Let’s take a step back and review how the social landscape has made social imagery a priority:
• Pinterest is creating an image-based interest graph.
• Facebook makes a data-driven decision to focus its redesign on images.
• Twitter adds photo filters and makes tweets more visually appealing with cards in order to keep up with Instagram.
• Instagram will focus on big data.
Pretty pictures are great for users, but data is the real currency in the world of social networks. So where’s the data in photos? Hashtags are great, but is that data really reliable? I would argue that the connection of hashtag data to the content of photos is inconclusive because it’s a human who creates the correlation between the image and the word. Looking solely at words to generate photo intelligence reminds me of a scene from one of my favorite guilty pleasure movies, Zoolander, when male model Hansel (Owen Wilson) tries to look for files IN the computer.
The content of the photo is what is important to users, so that is the first place to look for valuable photo intelligence. Enter computer vision.
Computer vision is maturing as a science. Computer vision scientists are basically mathematicians who create algorithms that make sense of the 1’s and 0’s behind a digital image. In the same way that a CSI officer can identify a fingerprint at a crime scene based on a database of prints, a computer vision scientist can identify a product in a photo based on image indexing of the original product. Vision scientists have even made breakthroughs that allow for sub-pixel photo analysis in order to find objects in the background as well as the foreground of a photo.
“So what?” says the brand manager. “So my product is in that consumer’s ugly photo. I posted my pretty photo of my product on Pinterest and people repinned it.”
Yes, repins on Pinterest are great, but we are no longer in a push-marketing world. Penetrating social graphs and driving organic peer-to-peer influence in the wild are far more important than your marketing. Nielsen recently found that 92% of consumers around the world say they trust earned media, such as word-of-mouth or recommendations from friends and family, above all other forms of advertising. For every one of your repinned photos, there are potentially hundreds of thousands of more effective and organic photos in the marketplace.
Apply computer vision to a social network’s fire hose of photos and the intelligence output could answer some interesting questions:
* How do user-generated brand photos impact users’ social graphs?
* Do they influence friends’ opinions of brands or products?
* Do they influence friends’ willingness to interact with brands?
* Do they influence friends to purchase brands’ products?
* Are friends more likely to share a picture of a product if they see their friend’s photo of the same product?
* Are friends more likely to interact with brand’s social ads if they’ve just seen a friend’s product photo?
* Are friends more likely to interact with social ads if their friends influenced the creative? (Instagram beware.)

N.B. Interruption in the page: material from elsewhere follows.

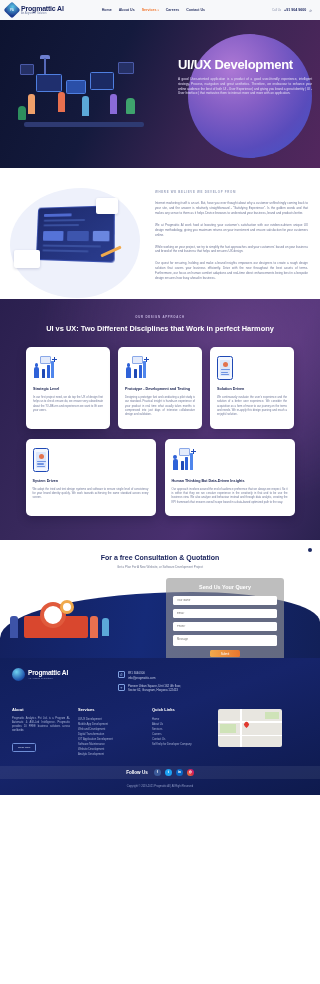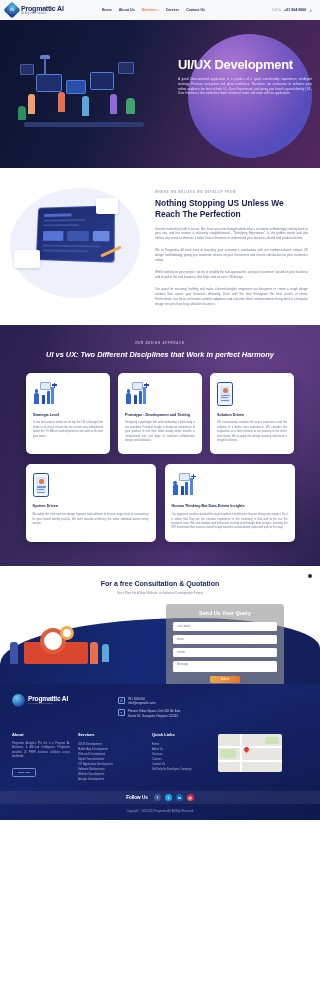"Nothing Stopping US Unless We" div.h2 { html: <div>Nothing Stopping US Unless We Reach The Perfection</div> -> none }
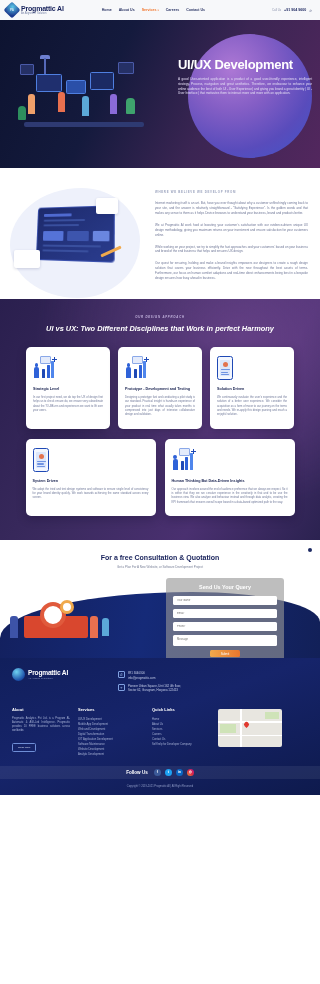"UI vs UX: Two Different" .sec3-head { font-style: italic -> none }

Images are the next realm of big data. While text mining isn’t obsolete, the sentiment of a brand mention in social media is inconclusive most of the time. A picture of a smiling consumer holding the same brand’s product is much more conclusive (and provable with computer vision). Since nobody wants to write (or read) a thousand words in a status post, extracting the equivalent information from social images is the next frontier of intelligence for social networks. Making this intelligence actionable can drive real results for brands.